Information shown:

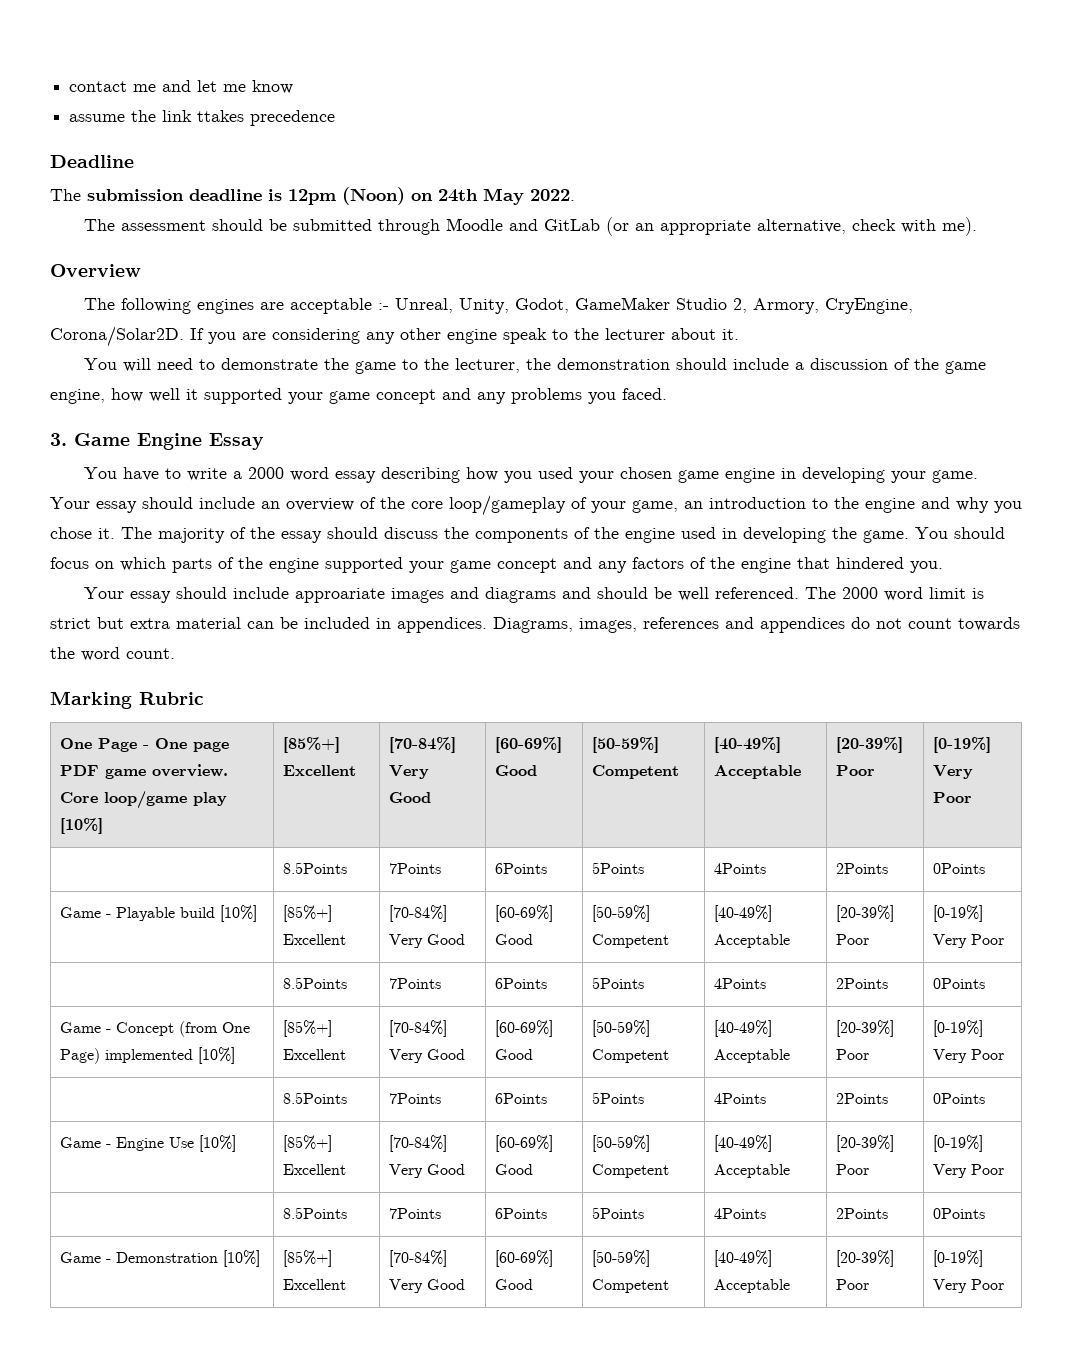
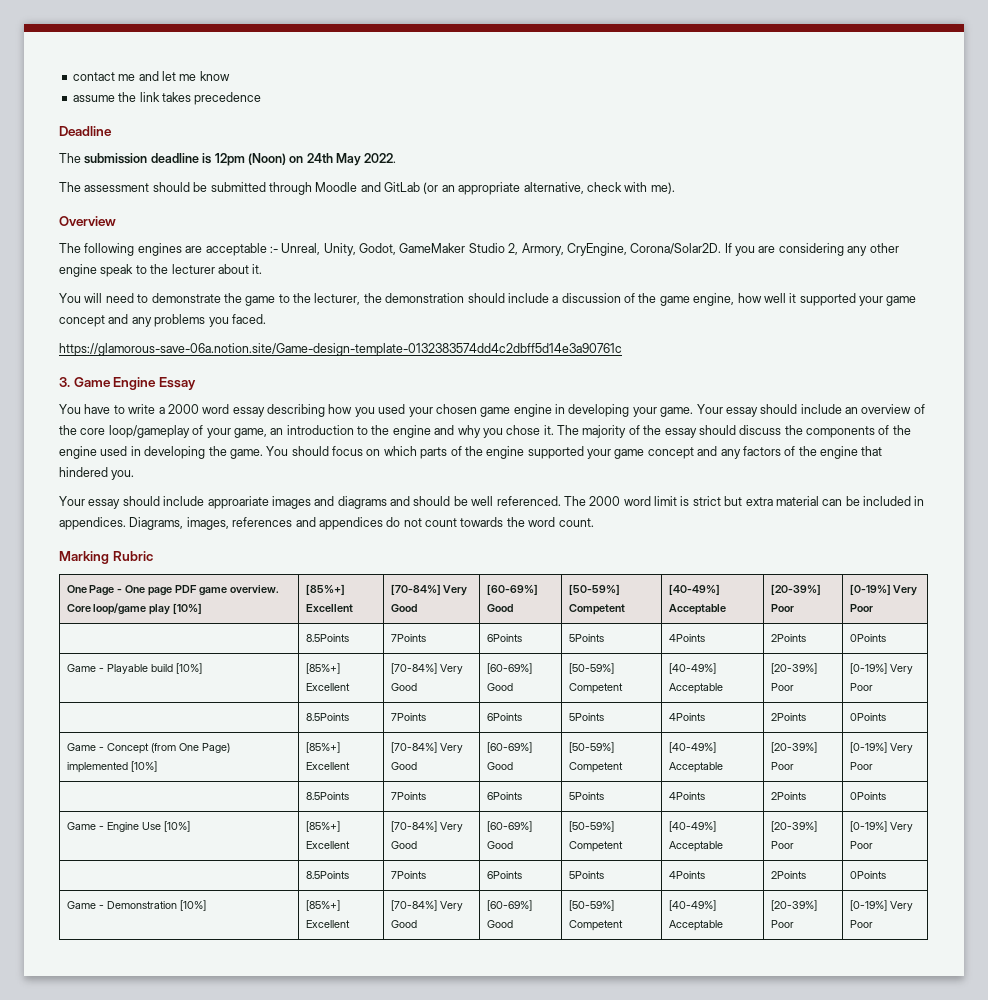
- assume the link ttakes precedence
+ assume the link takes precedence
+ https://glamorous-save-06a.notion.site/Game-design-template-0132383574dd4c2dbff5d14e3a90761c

--

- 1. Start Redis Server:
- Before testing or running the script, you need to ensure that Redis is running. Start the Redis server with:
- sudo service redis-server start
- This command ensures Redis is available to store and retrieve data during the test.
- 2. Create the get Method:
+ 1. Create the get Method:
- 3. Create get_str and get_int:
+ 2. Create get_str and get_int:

==

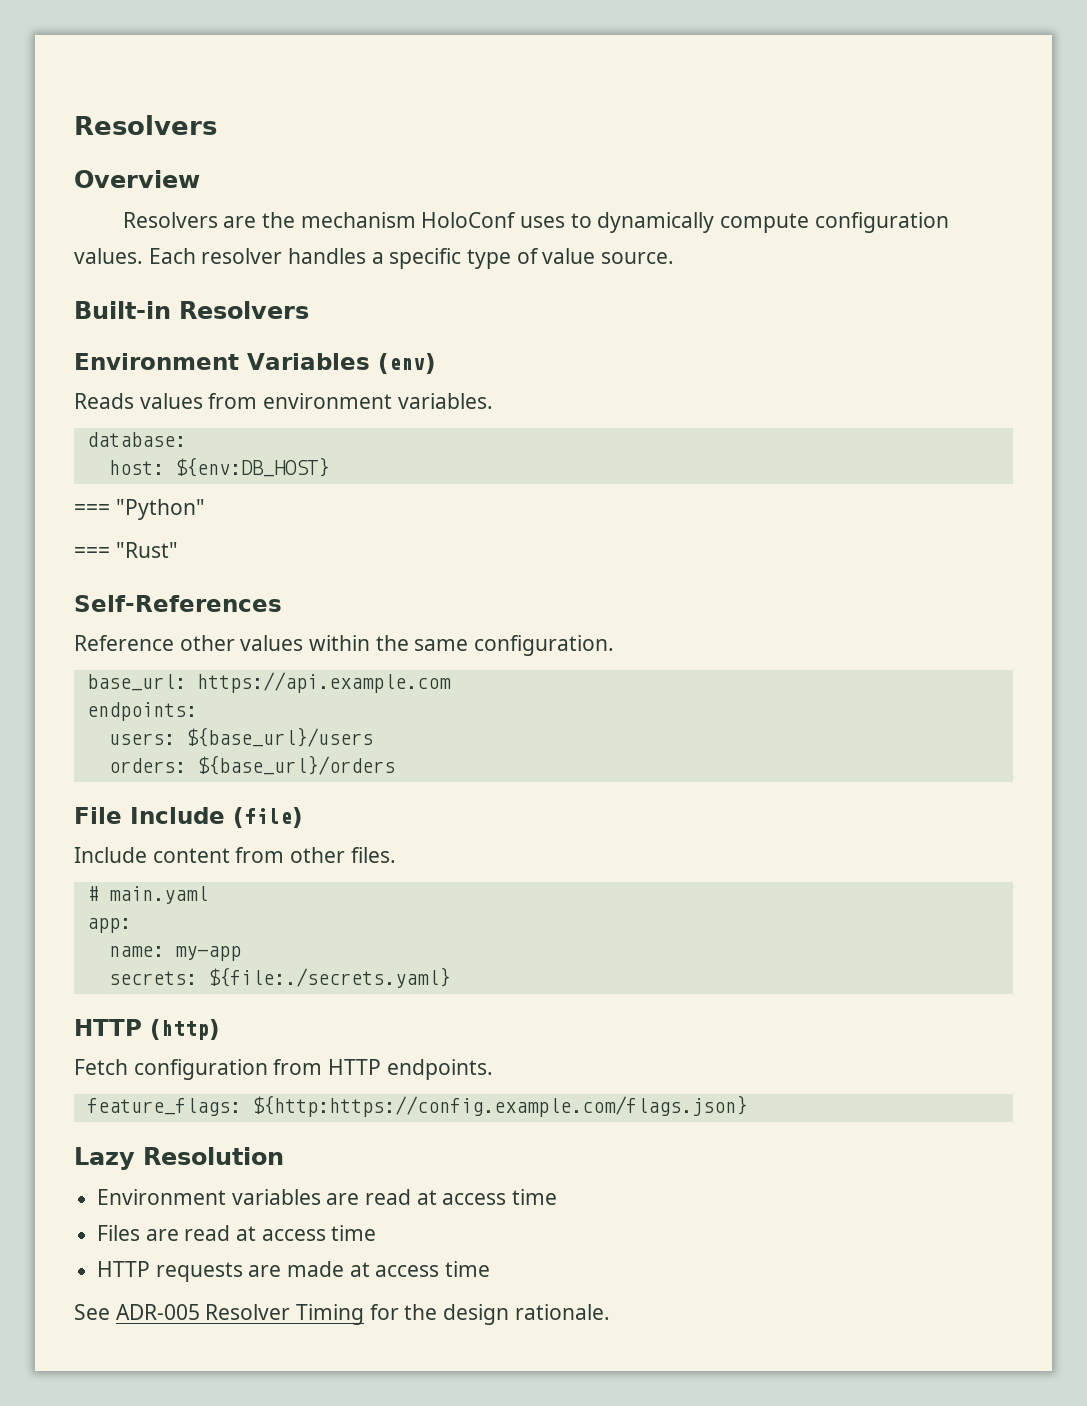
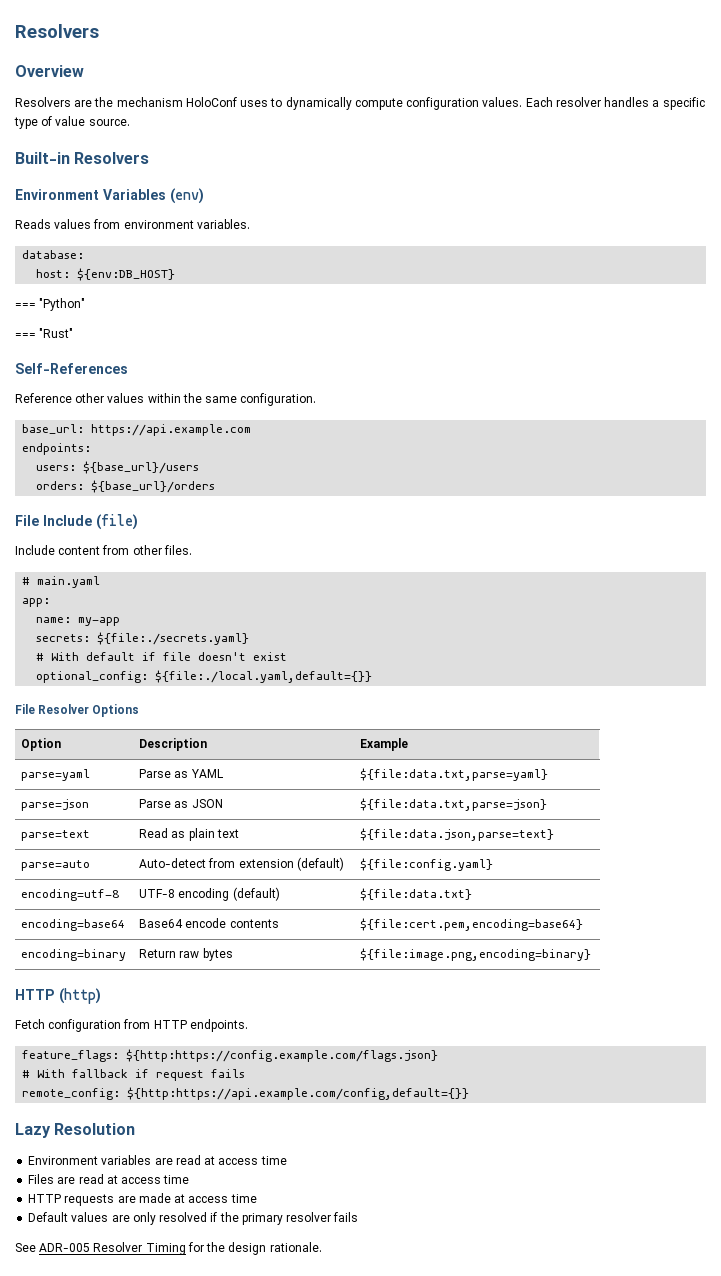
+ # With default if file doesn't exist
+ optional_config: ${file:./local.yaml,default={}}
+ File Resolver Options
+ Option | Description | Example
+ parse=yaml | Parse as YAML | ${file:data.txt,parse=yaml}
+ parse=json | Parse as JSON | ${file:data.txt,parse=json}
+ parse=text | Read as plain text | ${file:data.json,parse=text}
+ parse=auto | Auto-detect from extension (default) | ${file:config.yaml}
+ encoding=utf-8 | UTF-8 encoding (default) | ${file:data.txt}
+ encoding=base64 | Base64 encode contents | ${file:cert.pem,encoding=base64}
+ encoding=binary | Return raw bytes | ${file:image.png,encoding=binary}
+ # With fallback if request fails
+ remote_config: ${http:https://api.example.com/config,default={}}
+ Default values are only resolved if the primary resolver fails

Exercise instructions: Look for the word "link" in every line of the listing and copy the lines that have it.

Task output:
- assume the link ttakes precedence
+ assume the link takes precedence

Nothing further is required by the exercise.